→ **EXERCISE PROMPT**
Go to the line with "2025-08-06 | city: New York -> Houston" in the records below, then output it and each following line exactly, up to and including the line with "row order: amount". Skip pictures and add nothing.
....
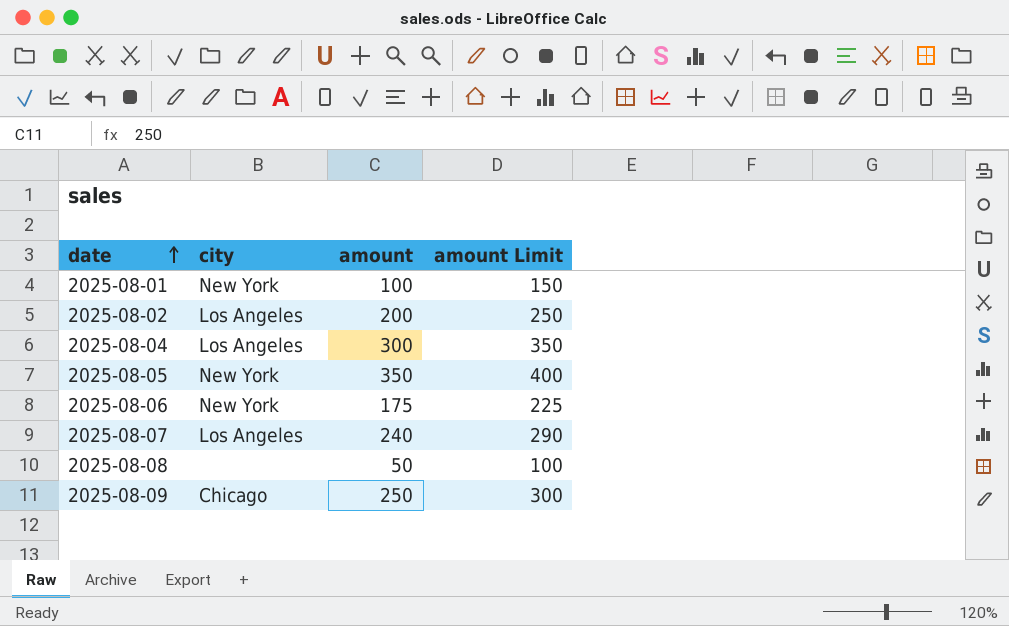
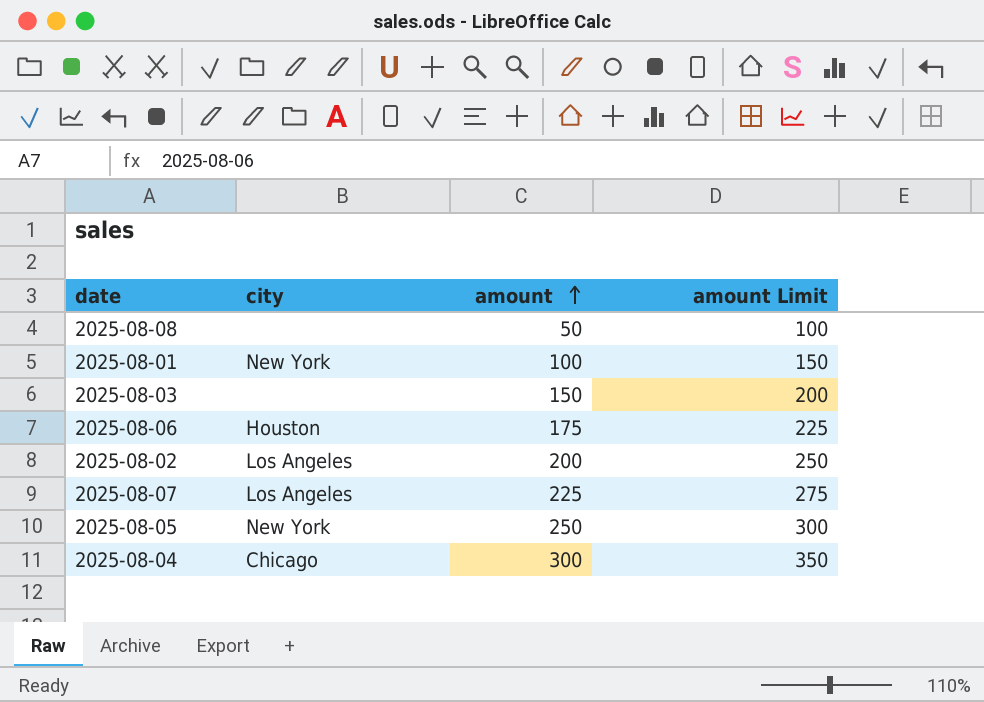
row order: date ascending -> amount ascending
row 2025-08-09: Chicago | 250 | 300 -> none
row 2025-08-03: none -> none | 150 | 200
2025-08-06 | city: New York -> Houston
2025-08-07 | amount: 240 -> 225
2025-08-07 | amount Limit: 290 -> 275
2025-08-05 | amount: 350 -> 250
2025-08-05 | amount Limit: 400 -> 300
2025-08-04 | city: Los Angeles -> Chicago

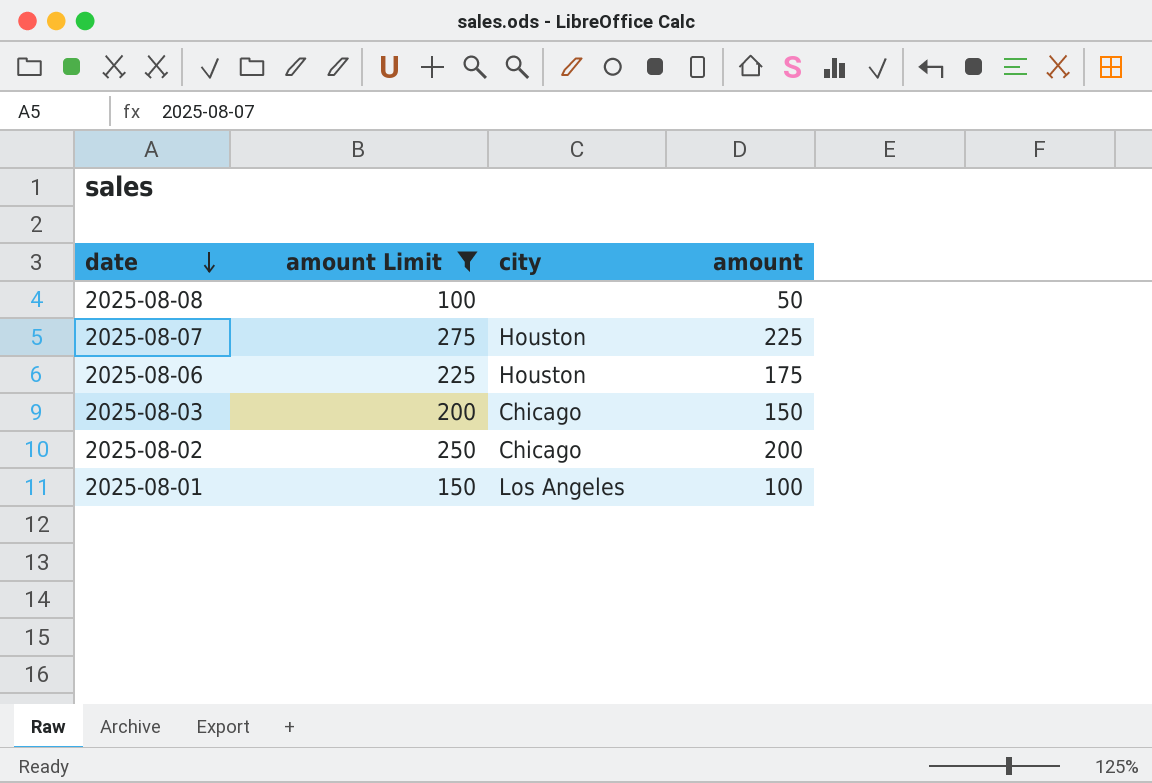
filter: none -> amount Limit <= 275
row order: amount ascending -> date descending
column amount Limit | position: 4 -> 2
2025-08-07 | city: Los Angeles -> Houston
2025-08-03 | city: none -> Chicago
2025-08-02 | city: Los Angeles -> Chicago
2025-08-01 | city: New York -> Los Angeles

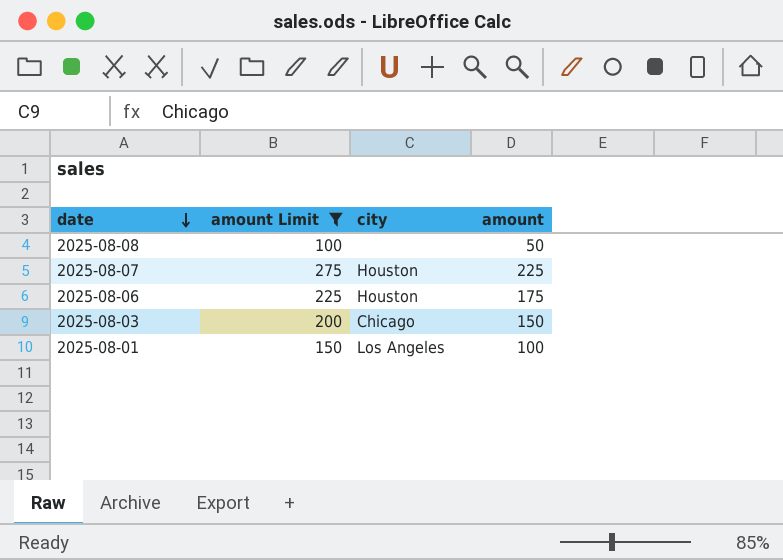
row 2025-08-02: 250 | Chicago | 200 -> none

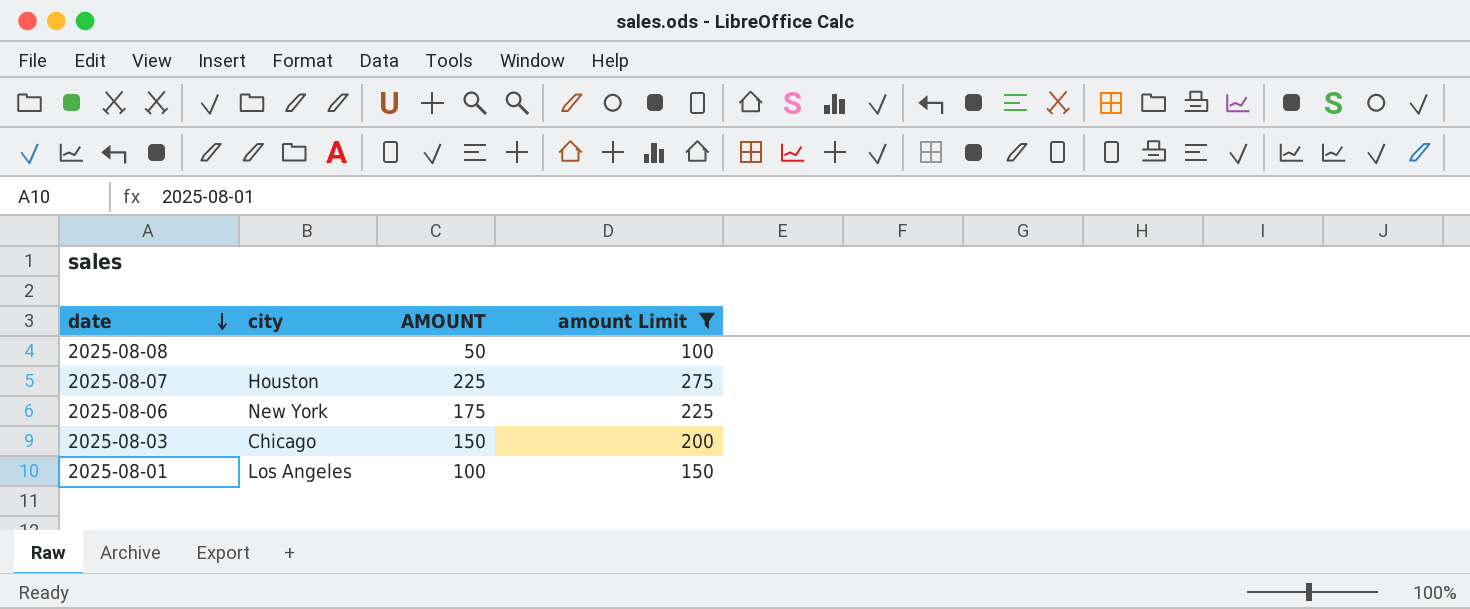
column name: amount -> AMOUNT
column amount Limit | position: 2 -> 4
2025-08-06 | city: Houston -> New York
....
→ **THE COMPLETED TASK**
2025-08-06 | city: New York -> Houston
2025-08-07 | amount: 240 -> 225
2025-08-07 | amount Limit: 290 -> 275
2025-08-05 | amount: 350 -> 250
2025-08-05 | amount Limit: 400 -> 300
2025-08-04 | city: Los Angeles -> Chicago

filter: none -> amount Limit <= 275
row order: amount ascending -> date descending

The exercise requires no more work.